We found evidence that the tigers in WTAL are genetically structured forming at least two populations using both Bayesian and non-Bayesian methods. The tigers disperse over long distances, and forest corridors facilitate the movements between subpopulations and thus are important for maintaining the meta-population or for population sinks. WTAL is a good quality habitat for tigers due to the high prey density and presence of moderate forest cover [36]; however, recent ecological studies (Table 5) show a high disturbance within WTAL; for example, because of night light in this landscape (Fig 1). The present study supports the assumption that recent (in the last century) population fragmentation and increased urbanization have an impact on the genetic structure of the Bengal tiger in WTAL. The significant genetic differentiation and moderate gene flow (FST = 0.060) between CTR and RTR provide evidence that the Rajaji–Corbett corridor is more affected by anthropogenic disturbance in comparison to Kosi River and Nihal Bhakra corridors. The significant differentiation and high gene flow between CTR and Ramnagar FD (i.e. FST = 0.04) suggest that the corridor between these populations is functional. There is no differentiation (FST = 0.01) between CTR and the Terai East, Central and West FDs, indicating that there is sufficient migration and gene flow. Most of the eastern parts of CTR experience relatively low disturbance compared to the western part of CTR (Table 5), hence, the eastern part of CTR is considered as a contiguous tiger habitat and has maintained a high rate of gene flow compared to west of CTR.

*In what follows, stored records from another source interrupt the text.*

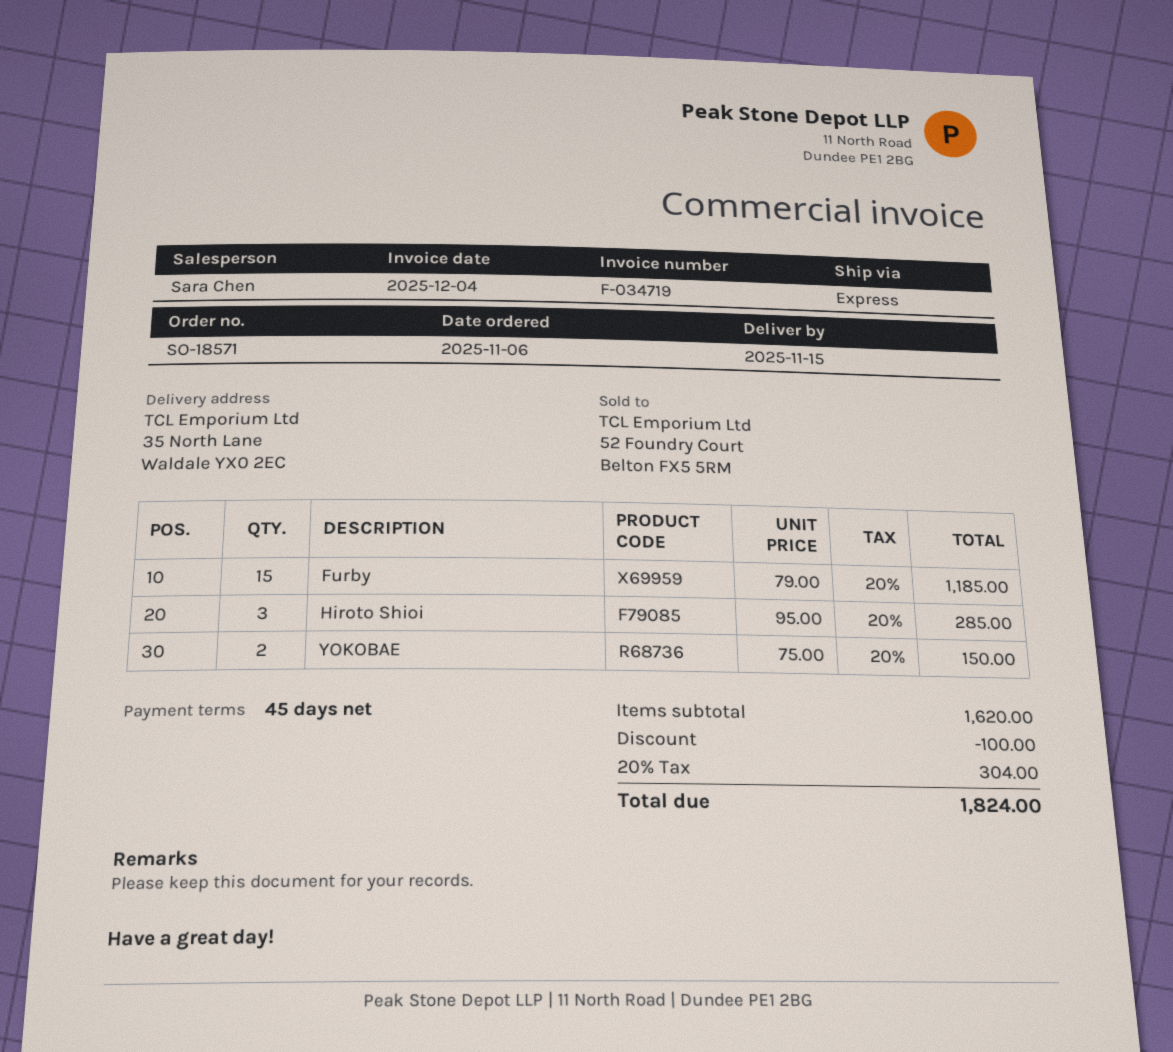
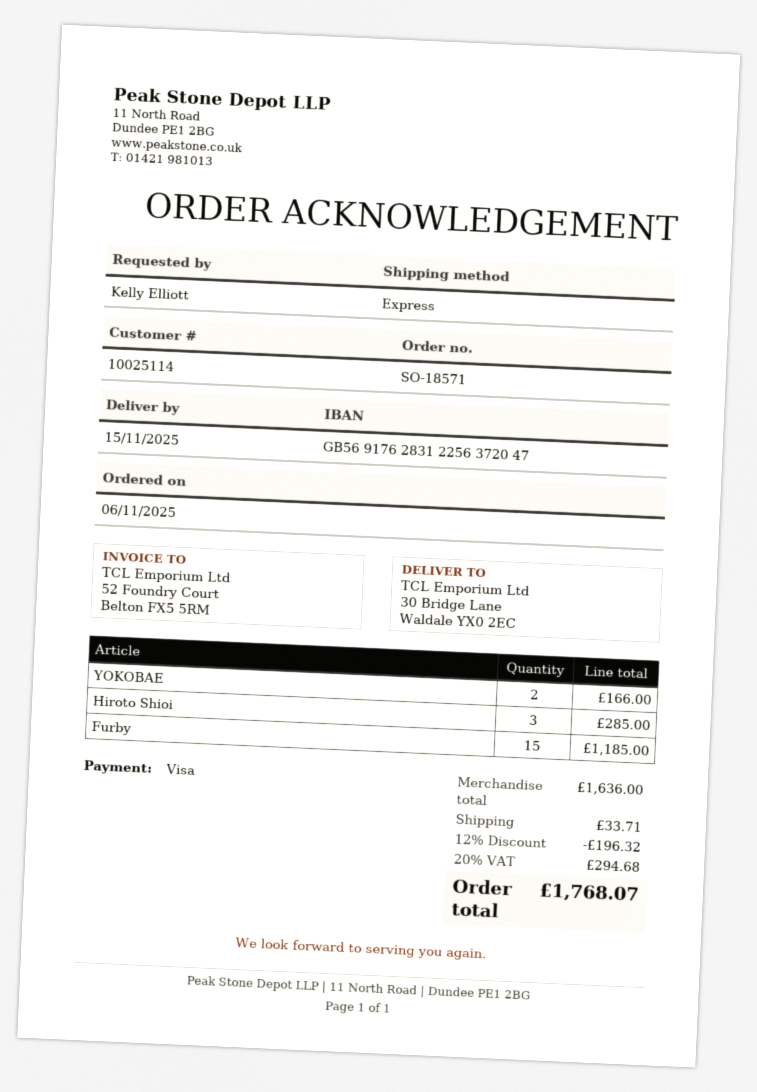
ship to: 35 North Lane, Waldale YX0 2EC -> 30 Bridge Lane, Waldale YX0 2EC
YOKOBAE: 2 for 150.00 -> 2 for 166.00
subtotal: 1620.00 -> 1636.00
discount: 100.00 -> 196.32
shipping: none -> 33.71
tax: 20% = 304.00 -> 20% = 294.68
total: 1824.00 -> 1768.07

Interestingly, we found a good concordance between the different Bayesian and non-Bayesian methods used in this study. The patchy spatial patterns in RTR and CTR, detected by STRUCTURE and GENELAND, were also supported by DAPC and sPCA analysis. Some ambiguity in the individual assignment in STRUCTURE (with prior and without prior) might be due to the presence of a weak population structure [100]. The principle component differentiated the RTR population (Cluster 4; see S3a Fig) from the other clusters of CTR and its adjoining FDs. The distinct RTR cluster suggested significant differentiation, but a small overlap of cluster 4 of RTR with CTR might indicate moderate gene flow. Presence of a weak population structure detected using the Bayesian methods in CTR and its adjoining FDs indicate sufficient genetic exchange between these areas. Separate DAPC analysis with CTR and adjoining FDs (S3b Fig), indicated that the subdivision in CTR and its adjoining FDs is not very strong. Hence, the weak genetic structure in the habitats of eastern CTR may be attributed to a low level of disturbance (Table 5). GLSI analysis also showed sharper “ridges” in CTR and the adjoining FDs to the east, indicating that the greatest genetic distances are between CTR and RTR (Fig 3).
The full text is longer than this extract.